EMS:Mark, you're in a very exciting space right now, hospitality and hospitality tech. And I wanted you to share your outlook for the industry.
ML:So market selloff notwithstanding, we remain really bullish on the businesses that value hospitality as an essential ingredient. When we set the fund up, and our fund is called Enlightened Hospitality, this comes from Danny's book Setting the Table. Enlightened hospitality is the concept that to drive outsized returns you have to prioritize your employees first. And it's a virtuous circle. Early days when Danny wrote the book and described this, as a University of Chicago business school guy, I said, "That's really not what we learned in school," which says if you prioritize your shareholders first, everything flows from there.
Danny's theory was that to have a better customer experience, you have unhappy employees, it breaks down, and says it's really a virtuous circle of employees first, customers second, community third, suppliers fourth, and investors fifth. And it's a virtuous circle. So if something breaks down, it kind of all breaks down. But the theory was people that do that, and it gets called different things, conscious capitalism flies under this banner, but if you take that approach, you will drive better returns.
And ultimately, this is a game where we're trying to figure out how to reduce our risks and handicap better. And we thought finding like-minded entrepreneurs that took care of their employees was the best way to drive better returns. And it also becomes a bit of a self-selection process because the companies that are attracted to us, and we look at about 100 deals for every investment we make, companies that are attracted to us are those that are looking for help and value hospitality the same way we do.
We have the fund, as I mentioned, it's technology. And I'll come back to that in a second. But an example of what we've seen that's worked is Tacombi, which is fast, casual Mexican brand. We've been speaking to them for about three years. They've got 11 locations in New York. They've just opened up in Miami and DC. And we think they've got the foundation to kind of be the Shake Shack of authentic Mexican food. So we're looking for brands like that that we think can scale and have widespread appeal.
I guess the other thing we look at is we say we want to find companies that have ideas we wish we thought of ourselves with management teams we wish we had hired to do them for us. So that's kind of the gaining item. And then in the food space, we look and say we want food that's craveable and brands that have a tribe. And we can talk a little bit later about what a tribe means and how you respond to your social network and your community. But that's what we look for on kind of the food and CPG space, consumer package goods space.
On the technology side, we spent a lot of time trying to find companies that are addressing pain points that restaurants have. So that's been around things like labor scheduling, about reservations, about really how to take a business that for a long time was way behind the curve in technology, it was really a pen and paper type of business. When Danny opened Union Square Cafe, the reservation book was all done longhand on paper. Danny was attracted to OpenTables saying, "The ability to get data on my customers and share it amongst my restaurants is very valuable. I don't need this to fill up seats in my restaurant because they're full, but I need better data."

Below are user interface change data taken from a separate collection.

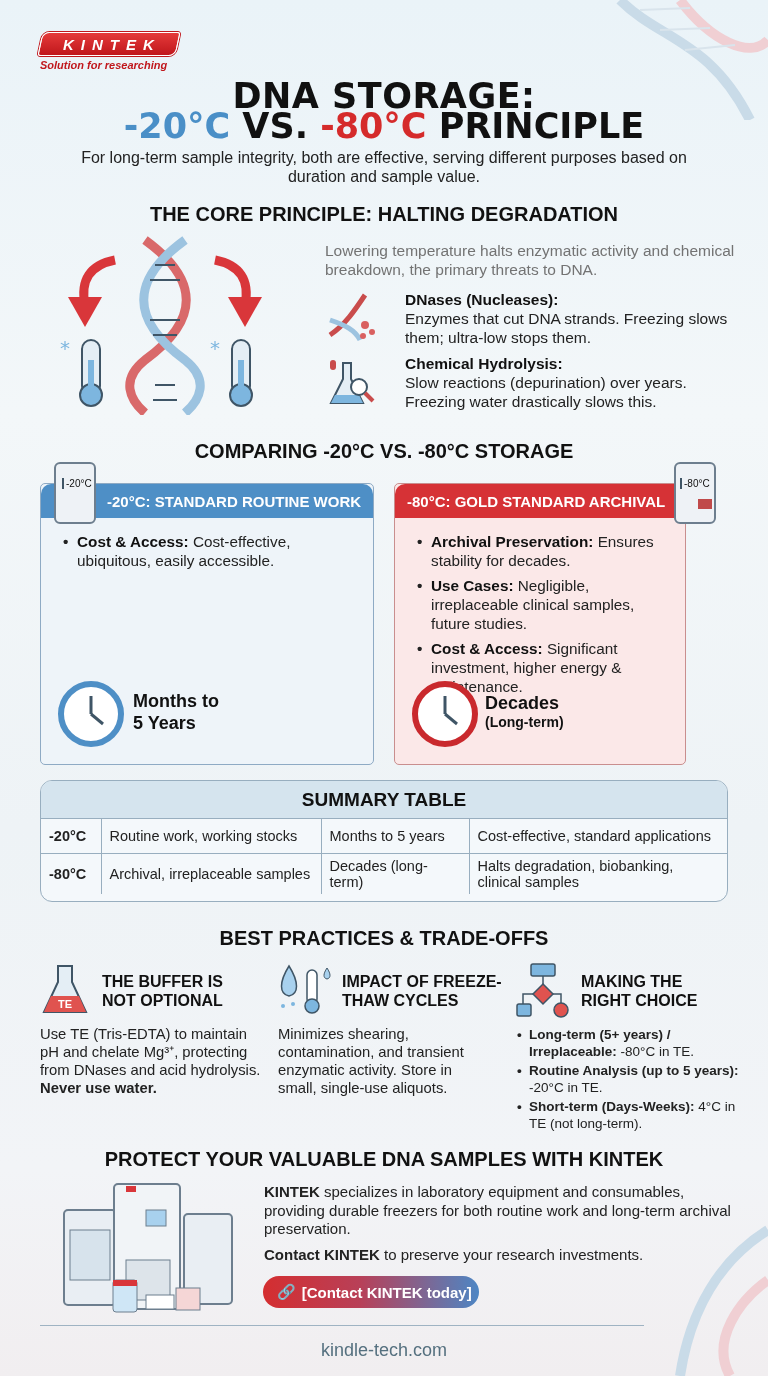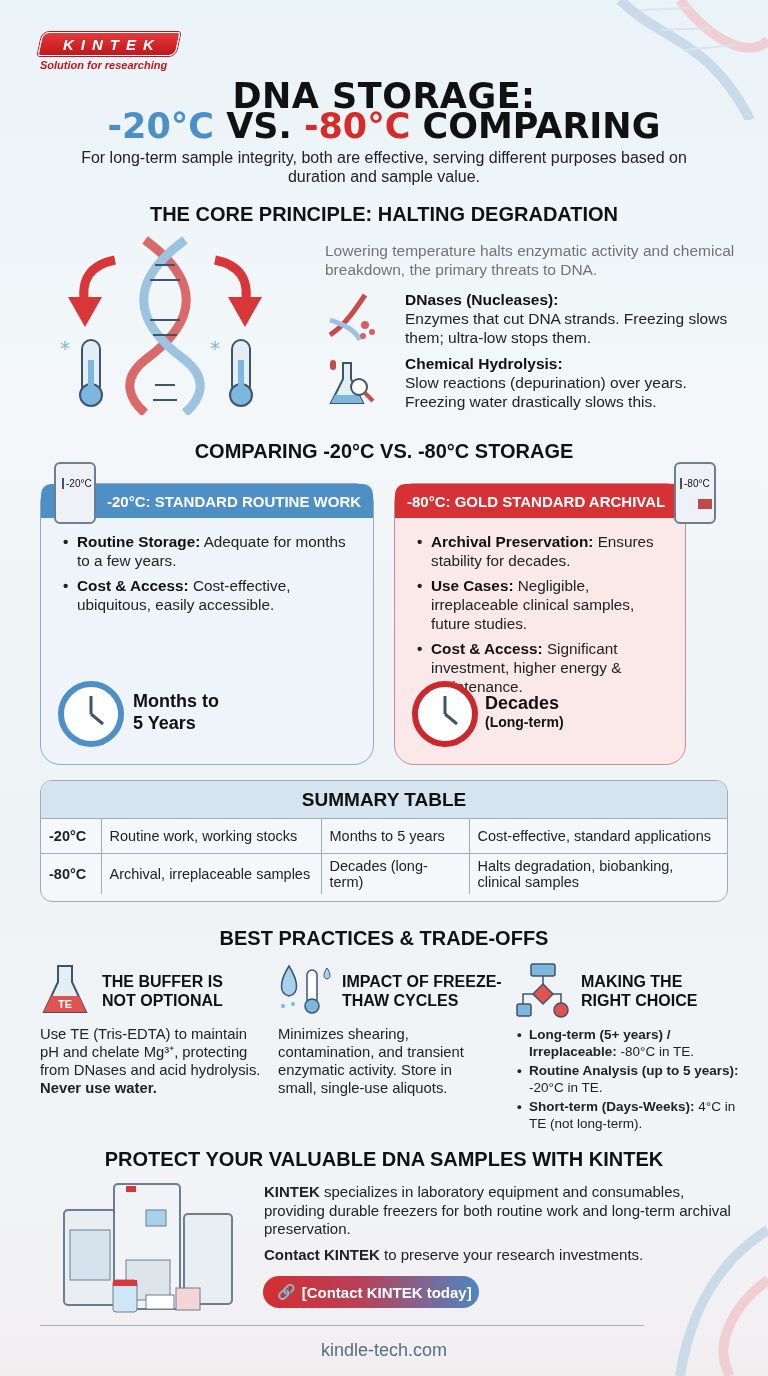"COMPARING" span { text: COMPARING -> PRINCIPLE }
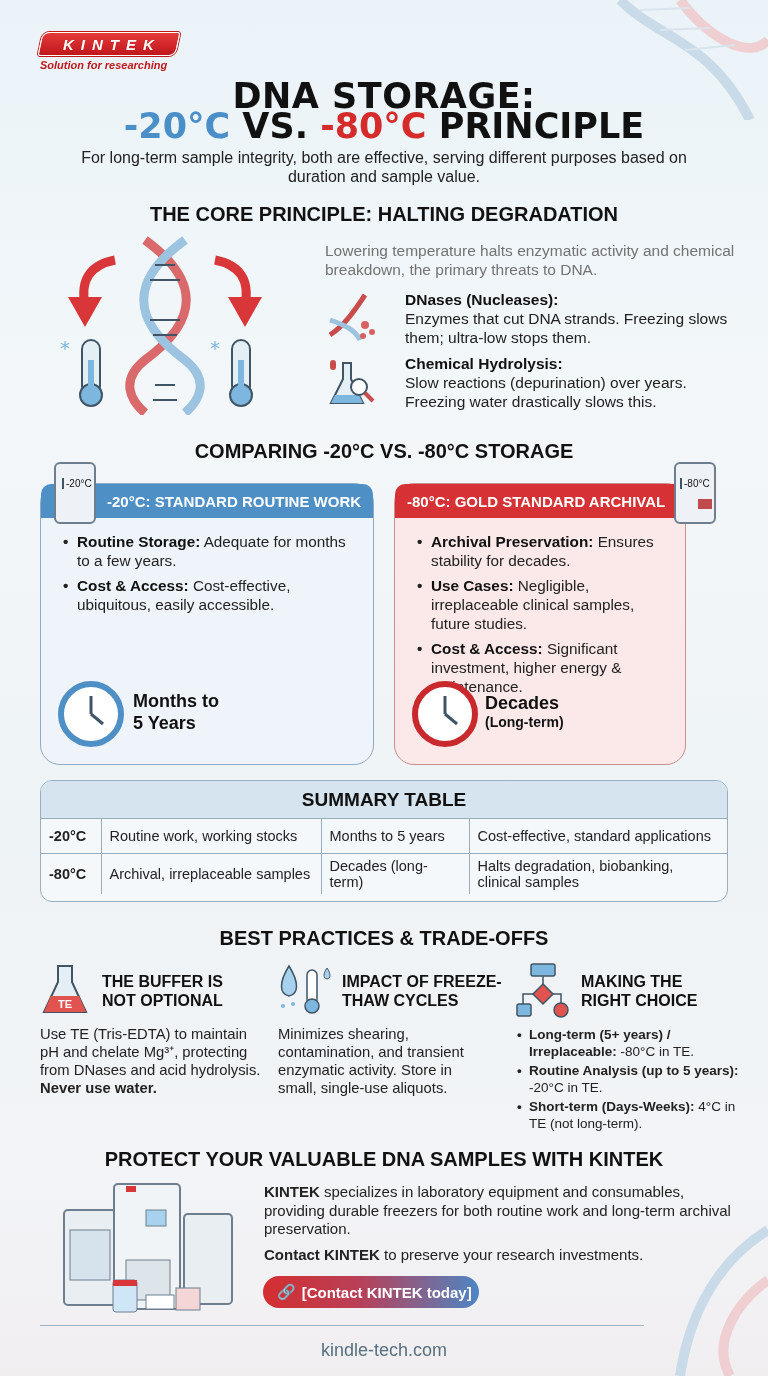"-20°C: STANDARD ROUTINE WORK" .card { border-radius: 20px -> 5px }
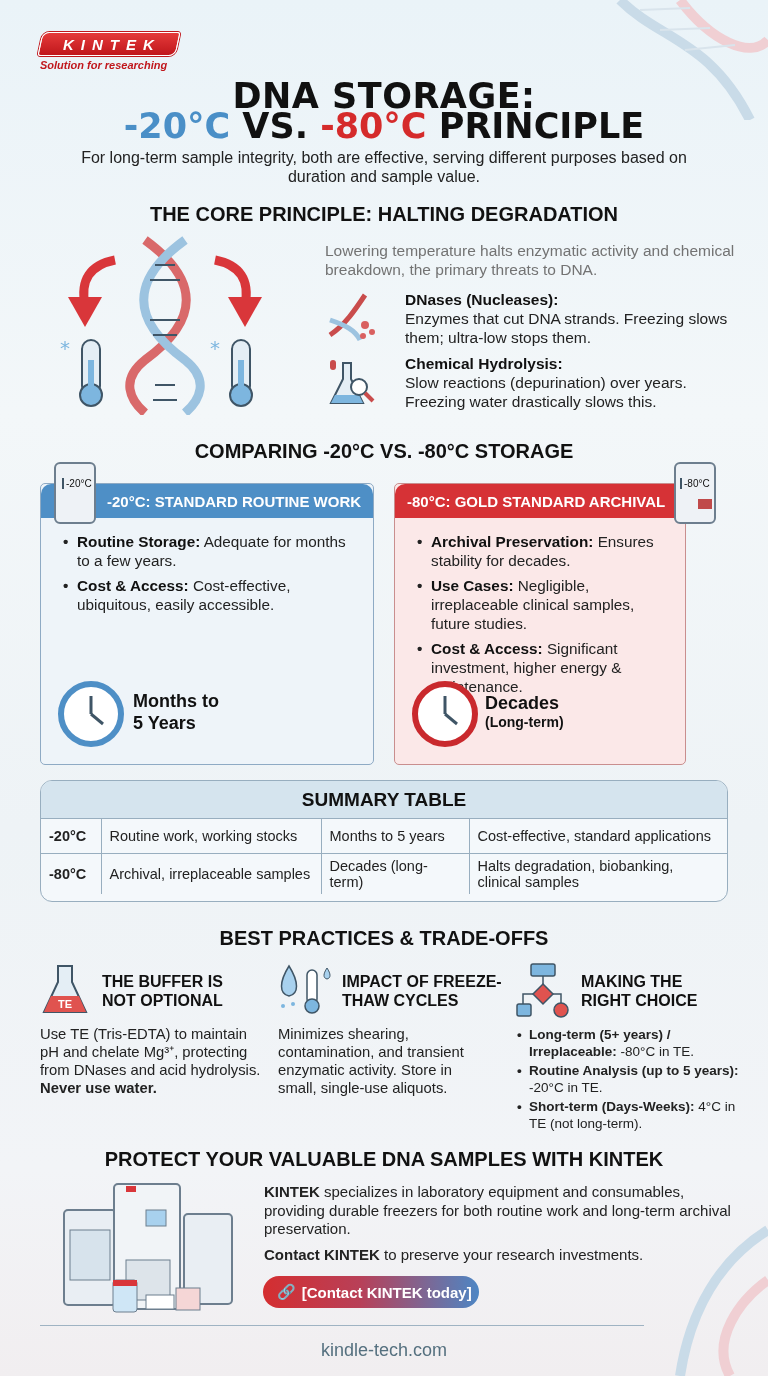"Routine Storage: Adequate for months" li { html: <li><b>Routine Storage:</b><span> Adequate for months to a few years.</span></li> -> none }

So that's kind of what we look for in the technology space. Another example of that, we just invested in a company called 7shifts, which deals with labor scheduling, and labor's been a big problem and challenge in the technology side.
EMS:Mark, absolutely. And more specifically, what are some of the greatest opportunities you see right now and in the future and why?
ML:So if you look at the tech space across hospitality, as I said, it was a business that for a long time couldn't afford to invest in technology and the business has become sufficiently competitive that you can't afford not to invest in technology now. It really helped our fund that half the fund has been in technology because during the pandemic the rate of adoption of technology we feel accelerated probably three to four years faster than it would've during ordinary times.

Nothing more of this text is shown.